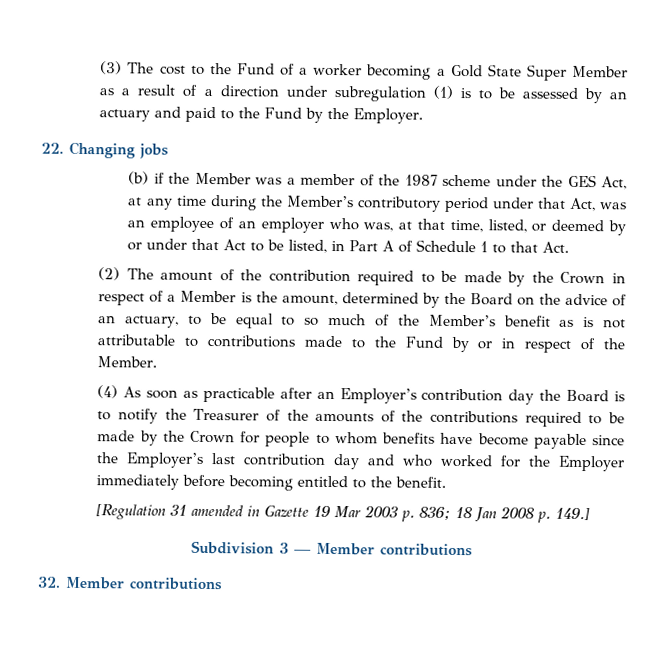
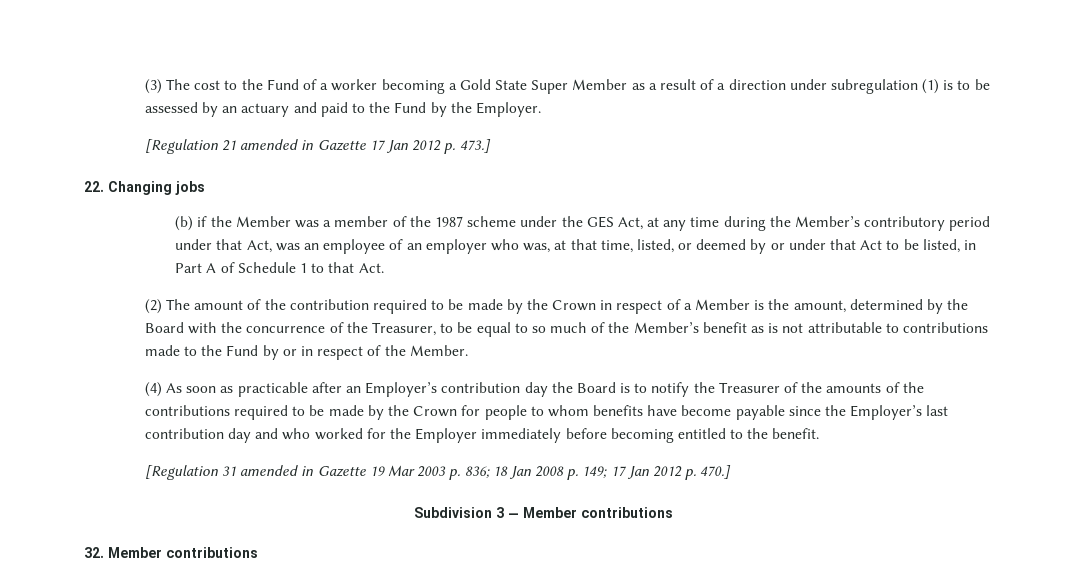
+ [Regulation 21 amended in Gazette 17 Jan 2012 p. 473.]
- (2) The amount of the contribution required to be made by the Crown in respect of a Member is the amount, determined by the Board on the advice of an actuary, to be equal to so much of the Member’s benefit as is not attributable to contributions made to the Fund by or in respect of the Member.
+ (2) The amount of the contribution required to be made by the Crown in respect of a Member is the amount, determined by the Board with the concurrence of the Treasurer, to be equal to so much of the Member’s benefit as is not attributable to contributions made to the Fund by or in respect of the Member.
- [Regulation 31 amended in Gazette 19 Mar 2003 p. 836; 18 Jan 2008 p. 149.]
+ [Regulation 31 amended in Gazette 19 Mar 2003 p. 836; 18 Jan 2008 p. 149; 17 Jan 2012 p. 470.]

REQUIREMENT:
Your answer should hold exactly the lines from the one containing "the Board with" to the last line of the data, both included, and no others.

PROBLEM SOLUTION:
+ (2) The amount of the contribution required to be made by the Crown in respect of a Member is the amount, determined by the Board with the concurrence of the Treasurer, to be equal to so much of the Member’s benefit as is not attributable to contributions made to the Fund by or in respect of the Member.
- [Regulation 31 amended in Gazette 19 Mar 2003 p. 836; 18 Jan 2008 p. 149.]
+ [Regulation 31 amended in Gazette 19 Mar 2003 p. 836; 18 Jan 2008 p. 149; 17 Jan 2012 p. 470.]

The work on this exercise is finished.